What you are asked to do
Please write out exactly the lines of the data below from the line holding "fancy UI experience" through the line holding "to be addressed", and leave out the rest.

Study material

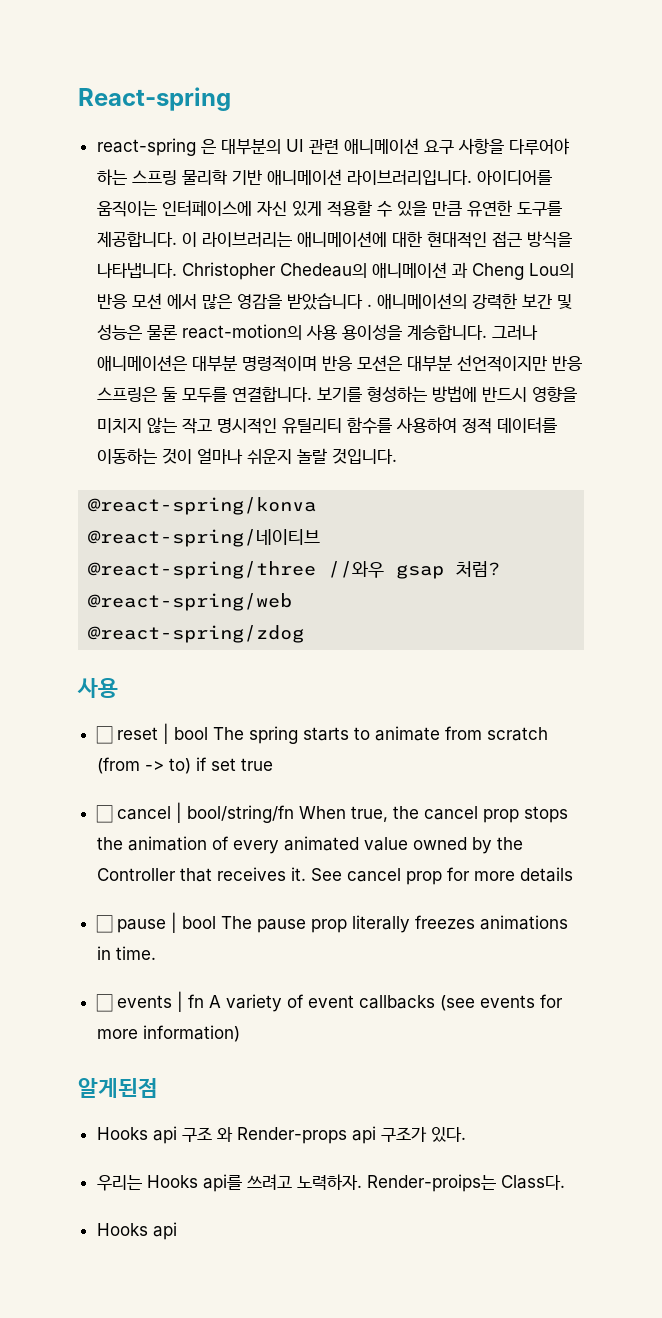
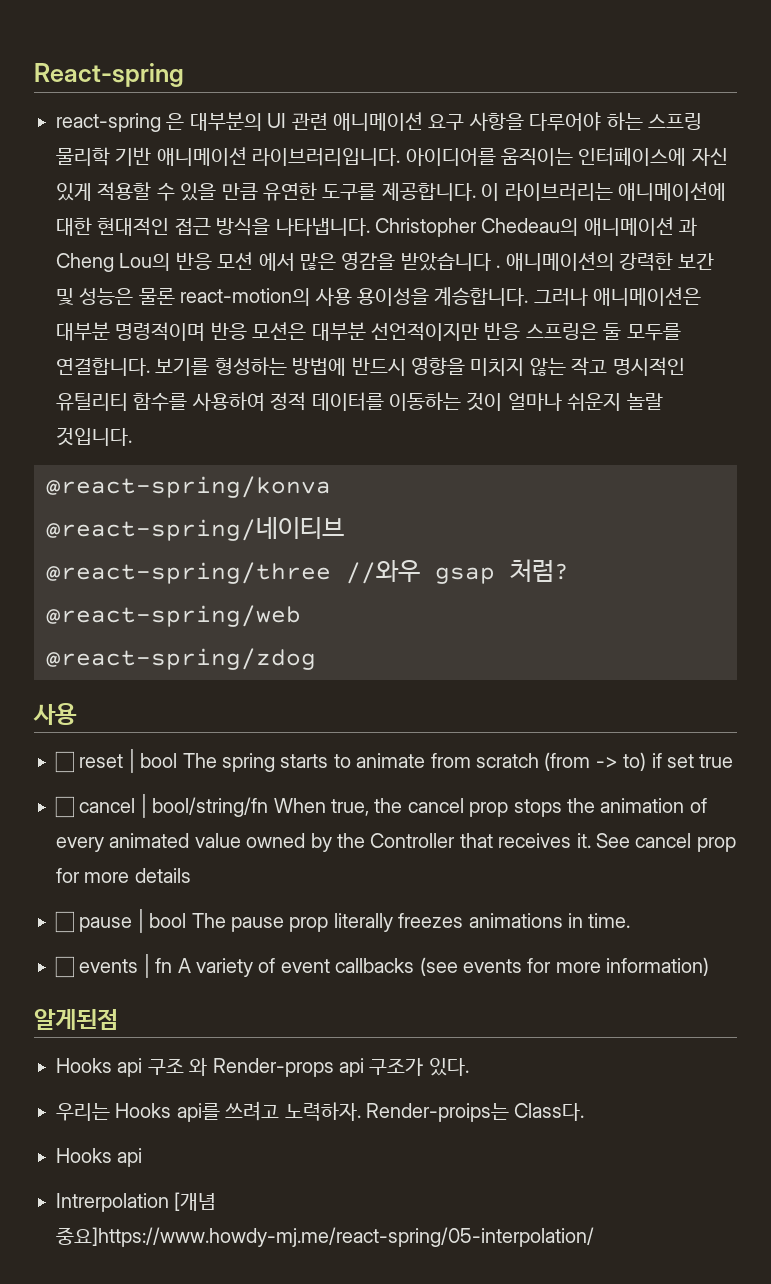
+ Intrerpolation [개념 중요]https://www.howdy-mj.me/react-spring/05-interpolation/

---

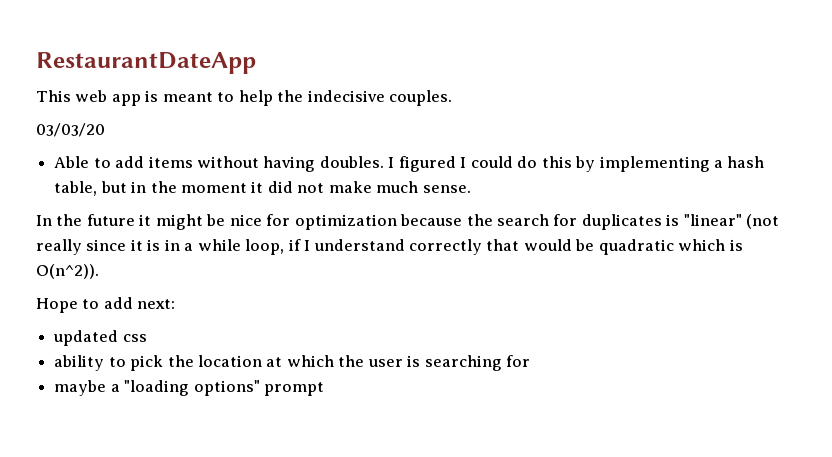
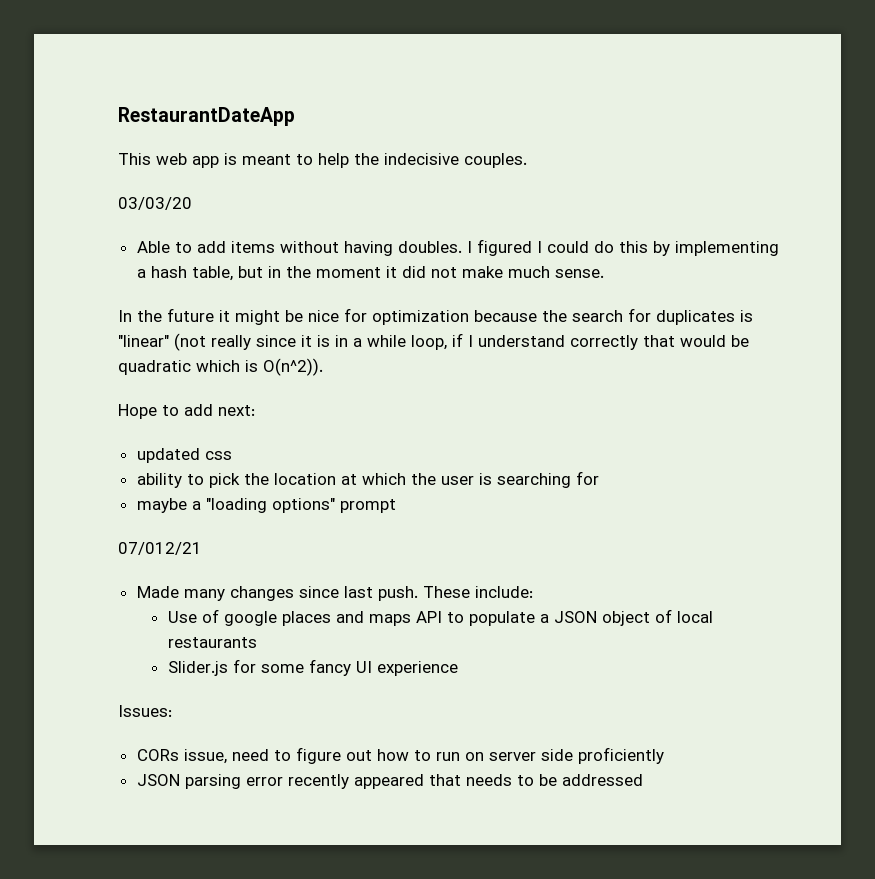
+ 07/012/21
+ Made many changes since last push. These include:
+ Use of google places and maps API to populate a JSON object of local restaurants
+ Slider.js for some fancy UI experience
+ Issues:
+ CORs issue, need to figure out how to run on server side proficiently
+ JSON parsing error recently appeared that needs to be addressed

---

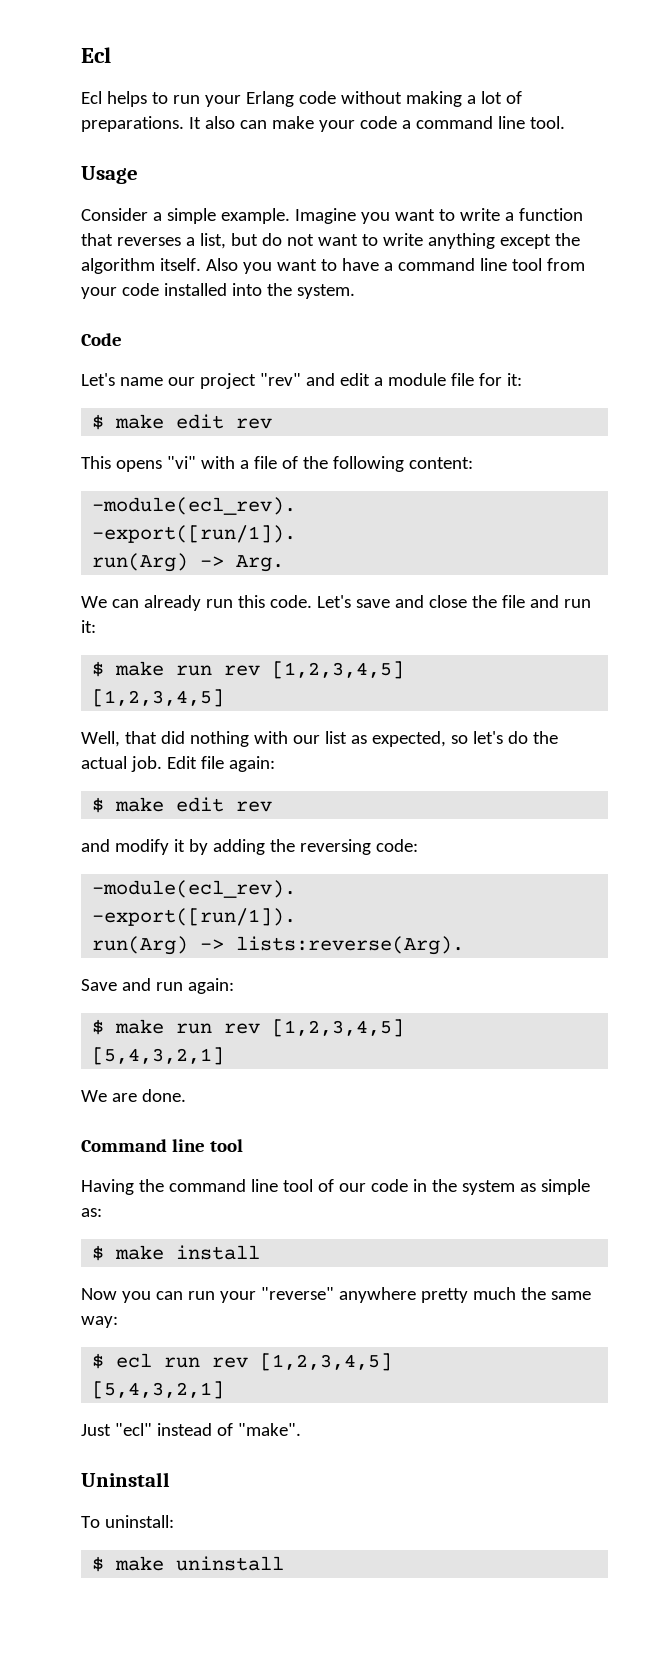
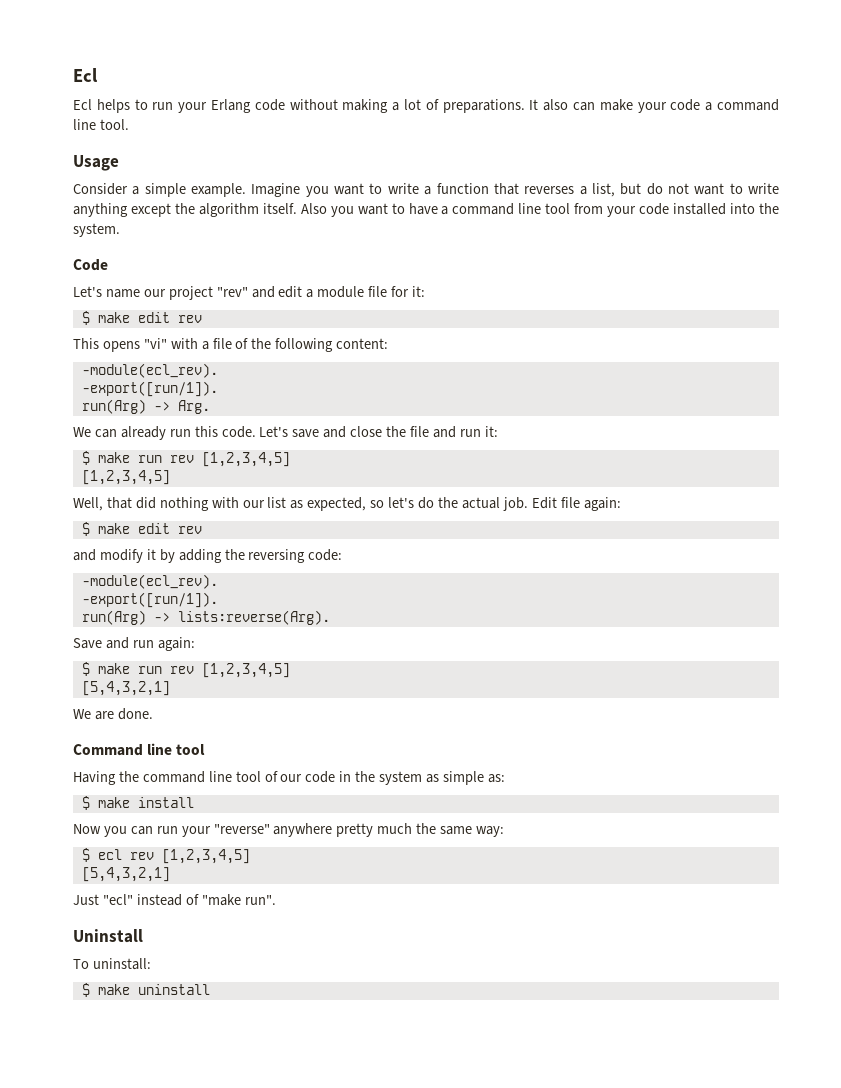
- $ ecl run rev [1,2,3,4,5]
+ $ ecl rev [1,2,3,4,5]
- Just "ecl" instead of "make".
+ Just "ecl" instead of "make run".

Answer section
+ Slider.js for some fancy UI experience
+ Issues:
+ CORs issue, need to figure out how to run on server side proficiently
+ JSON parsing error recently appeared that needs to be addressed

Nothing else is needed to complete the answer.